STRASBOURG (Conseil Europe) (AFP) – La Cour européenne des droits de l’homme a jugé fondée lundi, dans une décision en appel, la condamnation d’un journaliste suisse qui avait divulgué une note diplomatique secrète sur les avoirs juifs en déshérence dans les banques suisses.
La Grande chambre de la Cour a estimé par 12 voix contre cinq que la Suisse n’avait pas violé la liberté d’expression du journaliste en le condamnant pour ces faits.
Elle affirme dans son arrêt partager l’opinion du gouvernement suisse et du Conseil de la presse selon laquelle Martin Stoll n’a pas eu comme intention première d’informer le public sur une question d’intérêt général, mais de faire du rapport de l’ambassadeur « un sujet de scandale inutile ».
« Le contenu de ses articles était manifestement réducteur et tronqué », le journaliste semblait prêter à l’ambassadeur des intentions antisémites, et « la mise en page des articles litigieux, avec des titres faisant du sensationnalisme, ne paraissait pas digne d’un sujet aussi sérieux que celui des fonds en déshérence », estiment les juges européens.
Dans deux articles diffusés en janvier 1997 par la Sonntags-Zeitung, un hebdomadaire dominical à grand tirage, Martin Stoll avait publié des extraits d’une note de Carlo Jagmetti, ambassadeur de Suisse aux Etats-Unis, sur les négociations entre le Congrès juif mondial et les banques suisses à propos des avoirs en déshérence.
Le diplomate avait démissionné suite au tollé provoqué par la divulgation de cette note dans laquelle il écrivait que la controverse entourant les avoirs juifs représentait pour la Suisse « une guerre » qu’elle devait « gagner sur les fronts extérieur et intérieur ».
La controverse portait sur les avoirs déposés en Suisse par de futures victimes de l’Holocauste et le recyclage de l’or pillé par les armées de Hitler.
Martin Stoll avait été condamné à une amende de 800 francs suisses (476 EUR) pour publication de « débats officiels secrets ».

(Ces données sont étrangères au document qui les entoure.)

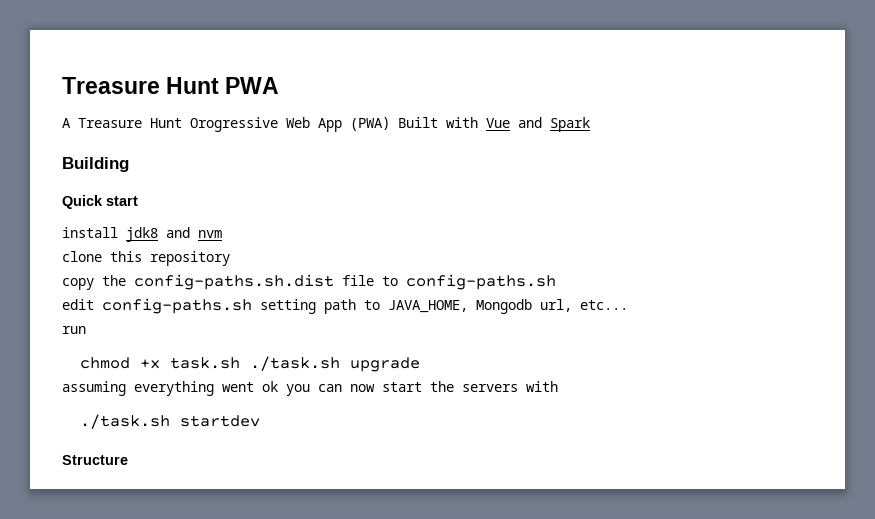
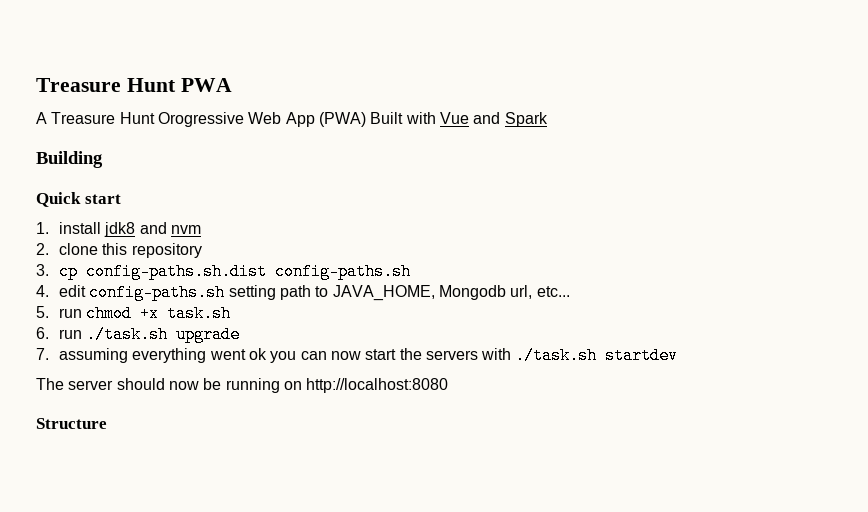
- install jdk8 and nvm
+ 1. install jdk8 and nvm
- clone this repository
+ 2. clone this repository
- copy the config-paths.sh.dist file to config-paths.sh
+ 3. cp config-paths.sh.dist config-paths.sh
- edit config-paths.sh setting path to JAVA_HOME, Mongodb url, etc...
+ 4. edit config-paths.sh setting path to JAVA_HOME, Mongodb url, etc...
- run
- chmod +x task.sh ./task.sh upgrade
+ 5. run chmod +x task.sh
+ 6. run ./task.sh upgrade
- assuming everything went ok you can now start the servers with
- ./task.sh startdev
+ 7. assuming everything went ok you can now start the servers with ./task.sh startdev
+ The server should now be running on http://localhost:8080

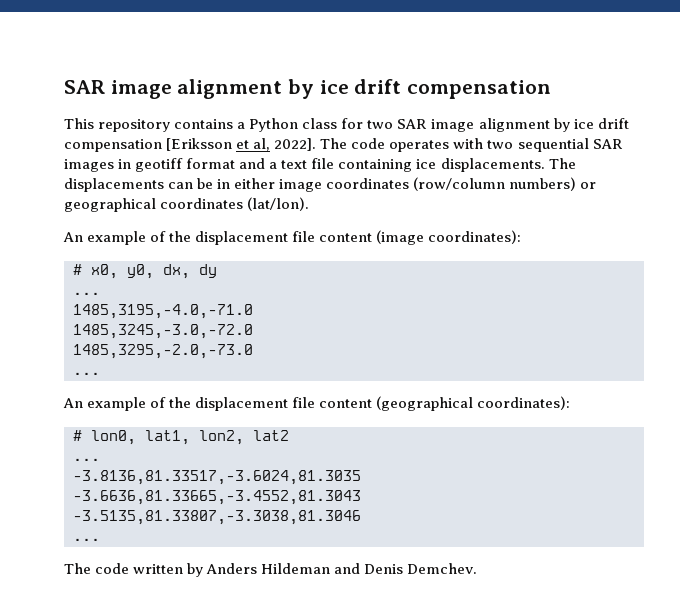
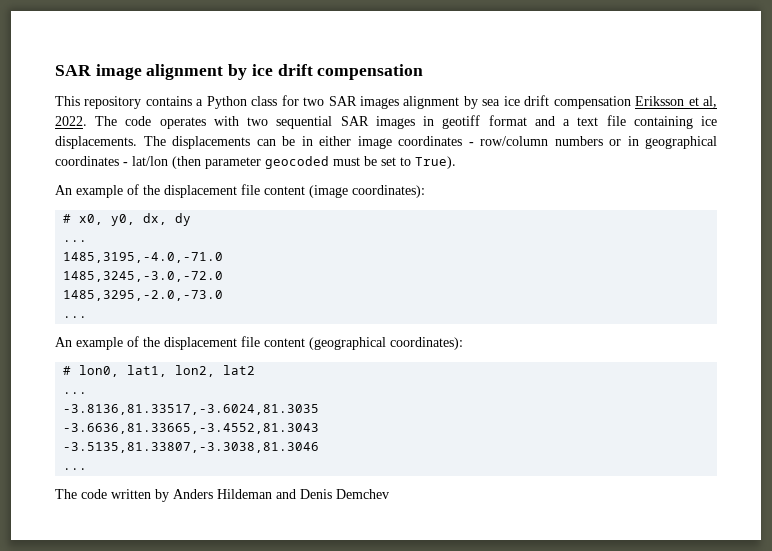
- This repository contains a Python class for two SAR image alignment by ice drift compensation [Eriksson et al, 2022].
+ This repository contains a Python class for two SAR images alignment by sea ice drift compensation Eriksson et al, 2022.
- The displacements can be in either image coordinates (row/column numbers) or geographical coordinates (lat/lon).
+ The displacements can be in either image coordinates - row/column numbers or in geographical coordinates - lat/lon (then parameter geocoded must be set to True).
- The code written by Anders Hildeman and Denis Demchev.
+ The code written by Anders Hildeman and Denis Demchev

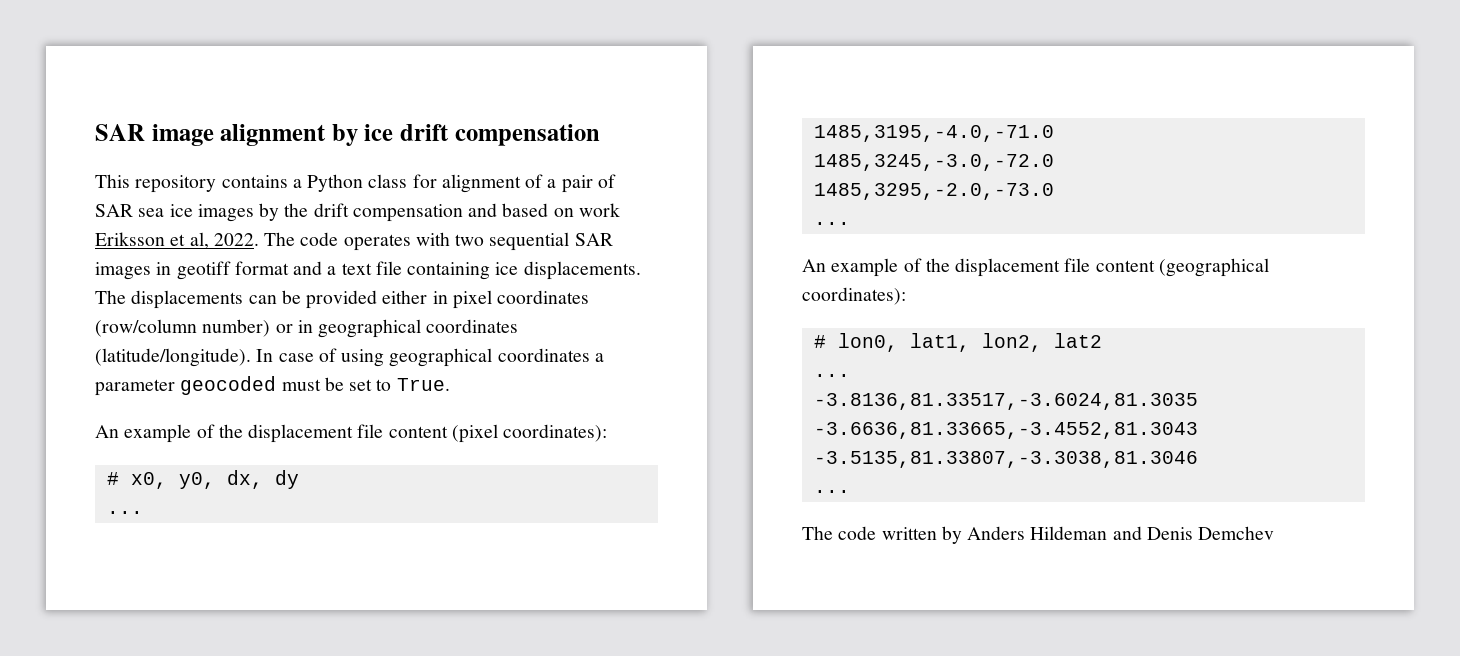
- This repository contains a Python class for two SAR images alignment by sea ice drift compensation Eriksson et al, 2022.
+ This repository contains a Python class for alignment of a pair of SAR sea ice images by the drift compensation and based on work Eriksson et al, 2022.
- The displacements can be in either image coordinates - row/column numbers or in geographical coordinates - lat/lon (then parameter geocoded must be set to True).
- An example of the displacement file content (image coordinates):
+ The displacements can be provided either in pixel coordinates (row/column number) or in geographical coordinates (latitude/longitude). In case of using geographical coordinates a parameter geocoded must be set to True.
+ An example of the displacement file content (pixel coordinates):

A l’arrêt de la Grande chambre est adjointe l’opinion dissidente de cinq juges européens qui voient dans la décision favorable à la Suisse « un tournant dangereux et injustifié par rapport à une jurisprudence bien établie de la Cour concernant la nature et la valeur primordiale de la liberté d’expression dans les sociétés démocratiques ». Celle-ci doit s’interpréter « comme un besoin social impérieux », estiment-ils.